> [WHAT IS NEEDED]: Filter the lines below, copying only those with the string "Black".

Stored items from a collection:

##############################

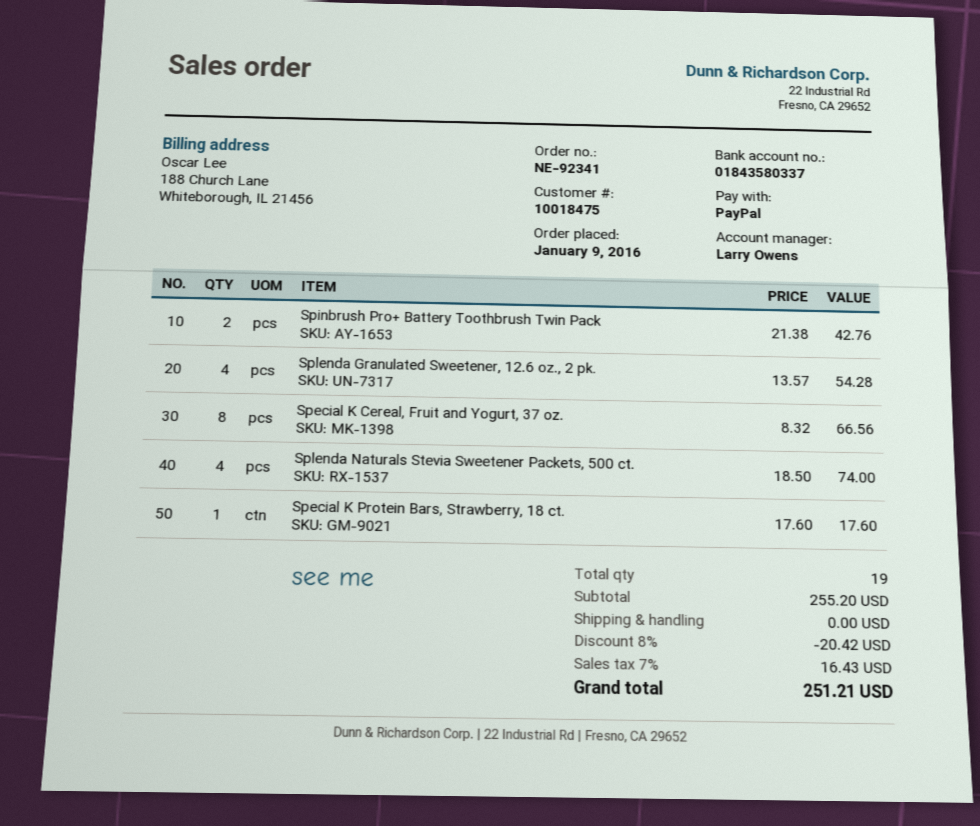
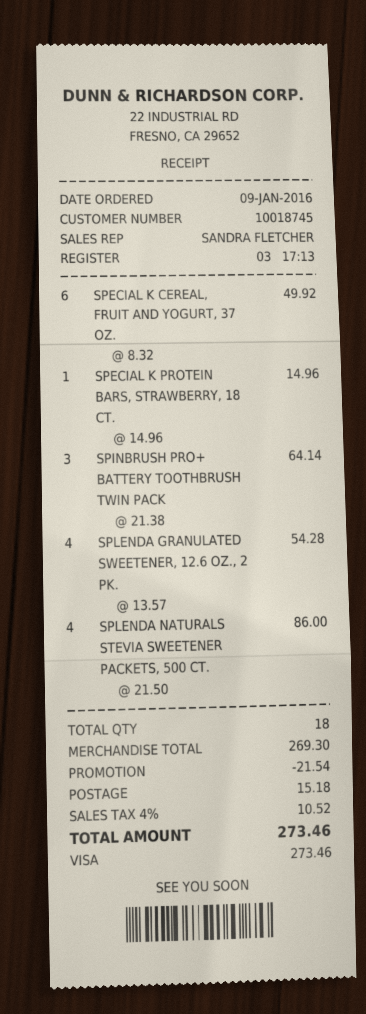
customer number: 10018475 -> 10018745
sales rep: Larry Owens -> SANDRA FLETCHER
payment method: PayPal -> Visa
Spinbrush Pro+ Battery Toothbrush Twin Pack: 2 x 21.38 = 42.76 -> 3 x 21.38 = 64.14
Special K Cereal, Fruit and Yogurt, 37 oz.: 8 x 8.32 = 66.56 -> 6 x 8.32 = 49.92
Splenda Naturals Stevia Sweetener Packets, 500 ct.: 4 x 18.50 = 74.00 -> 4 x 21.50 = 86.00
Special K Protein Bars, Strawberry, 18 ct.: 1 x 17.60 = 17.60 -> 1 x 14.96 = 14.96
total quantity: 19 -> 18
subtotal: 255.20 -> 269.30
discount: 20.42 -> 21.54
shipping: 0.00 -> 15.18
tax: 7% = 16.43 -> 4% = 10.52
total: 251.21 -> 273.46

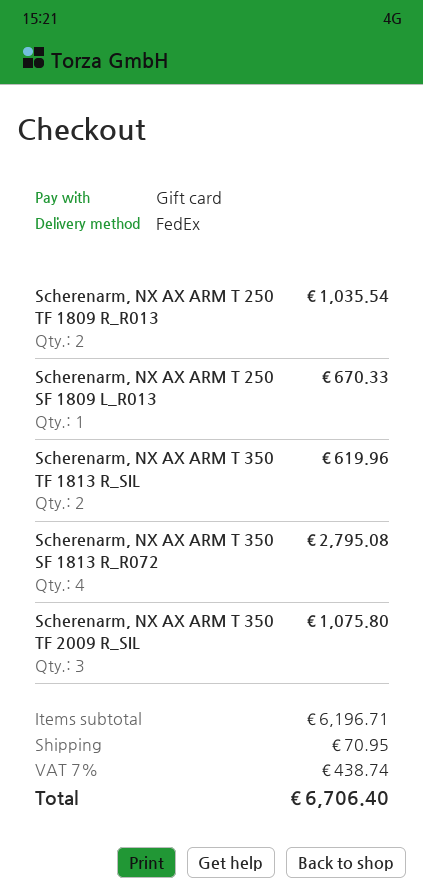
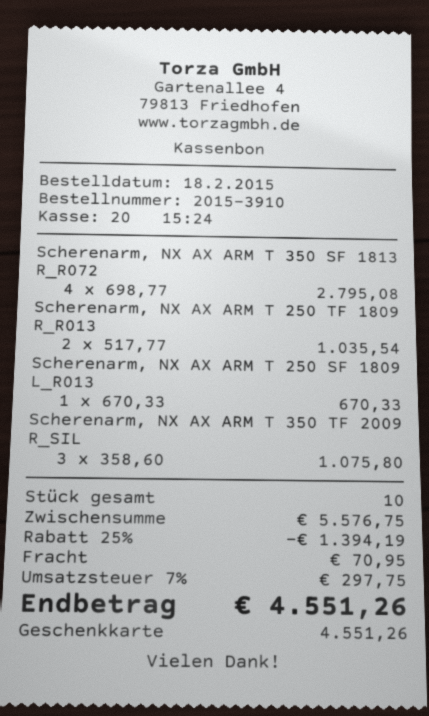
Scherenarm, NX AX ARM T 350 TF 1813 R_SIL: 2 for 619.96 -> none
subtotal: 6196.71 -> 5576.75
discount: none -> 25% = 1394.19
tax: 7% = 438.74 -> 7% = 297.75
total: 6706.40 -> 4551.26

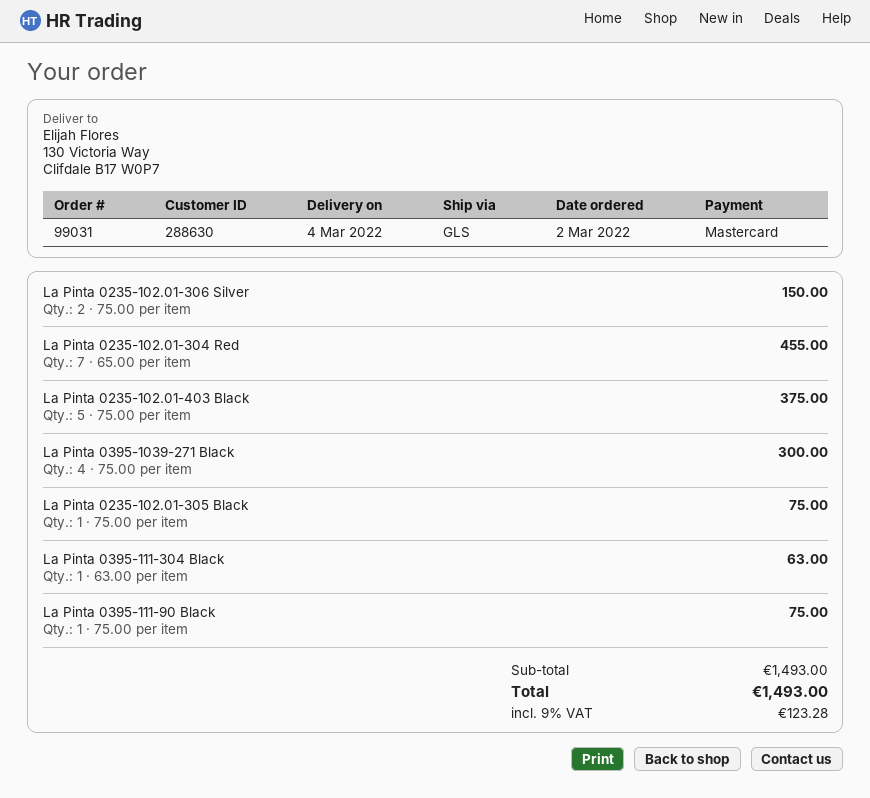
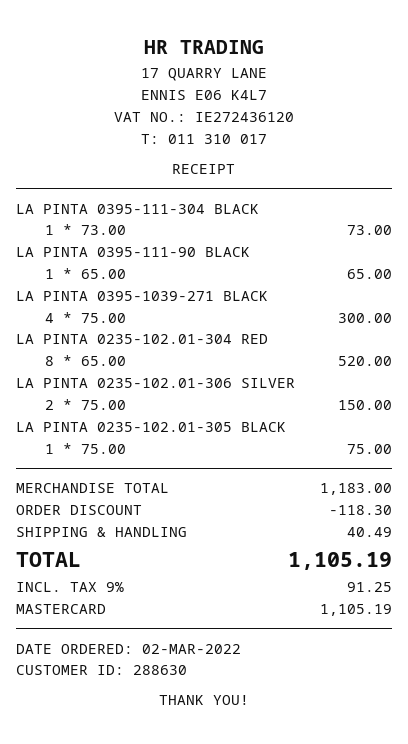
La Pinta 0235-102.01-304 Red: 7 x 65.00 = 455.00 -> 8 x 65.00 = 520.00
La Pinta 0235-102.01-403 Black: 5 x 75.00 = 375.00 -> none
La Pinta 0395-111-304 Black: 1 x 63.00 = 63.00 -> 1 x 73.00 = 73.00
La Pinta 0395-111-90 Black: 1 x 75.00 = 75.00 -> 1 x 65.00 = 65.00
subtotal: 1493.00 -> 1183.00
discount: none -> 118.30
shipping: none -> 40.49
tax: 9% = 123.28 -> 9% = 91.25
total: 1493.00 -> 1105.19

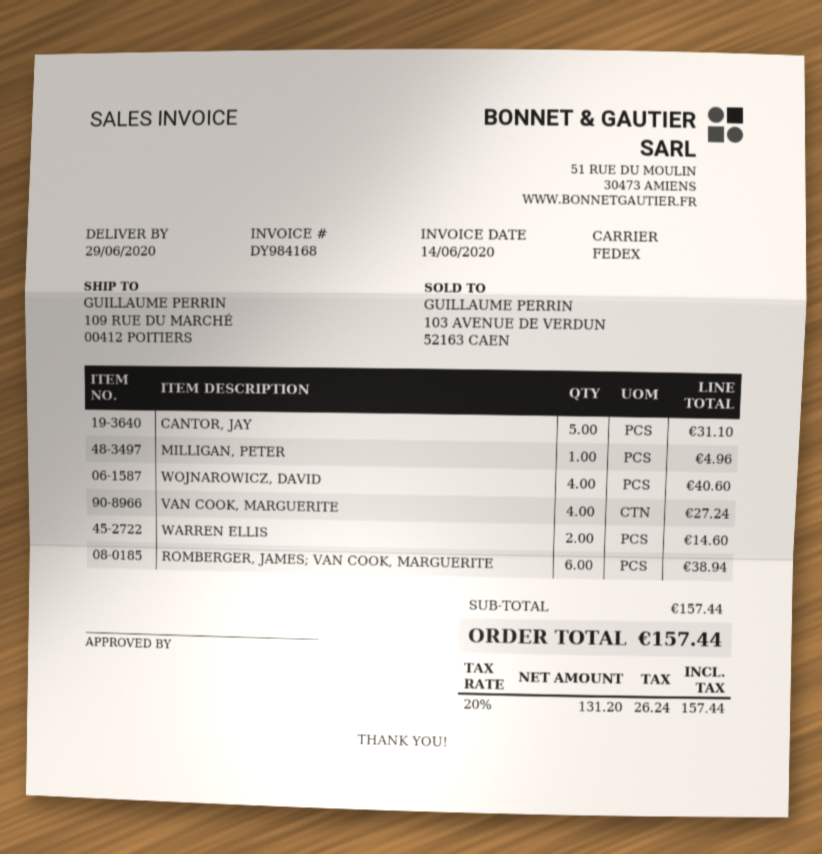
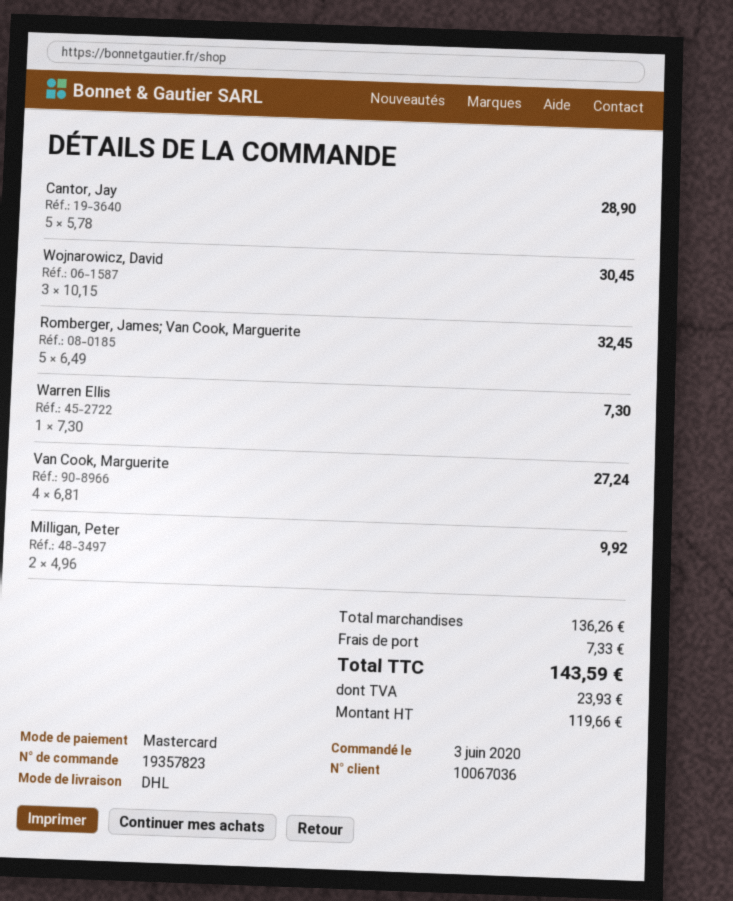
shipping method: FedEx -> DHL
CANTOR, JAY: 5 for 31.10 -> 5 for 28.90
MILLIGAN, PETER: 1 for 4.96 -> 2 for 9.92
WOJNAROWICZ, DAVID: 4 for 40.60 -> 3 for 30.45
WARREN ELLIS: 2 for 14.60 -> 1 for 7.30
ROMBERGER, JAMES; VAN COOK, MARGUERITE: 6 for 38.94 -> 5 for 32.45
subtotal: 157.44 -> 136.26
shipping: none -> 7.33
net: 131.20 -> 119.66
tax: 26.24 -> 23.93
total: 157.44 -> 143.59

##############################

> [EXERCISE RESPONSE]:
La Pinta 0235-102.01-403 Black: 5 x 75.00 = 375.00 -> none
La Pinta 0395-111-304 Black: 1 x 63.00 = 63.00 -> 1 x 73.00 = 73.00
La Pinta 0395-111-90 Black: 1 x 75.00 = 75.00 -> 1 x 65.00 = 65.00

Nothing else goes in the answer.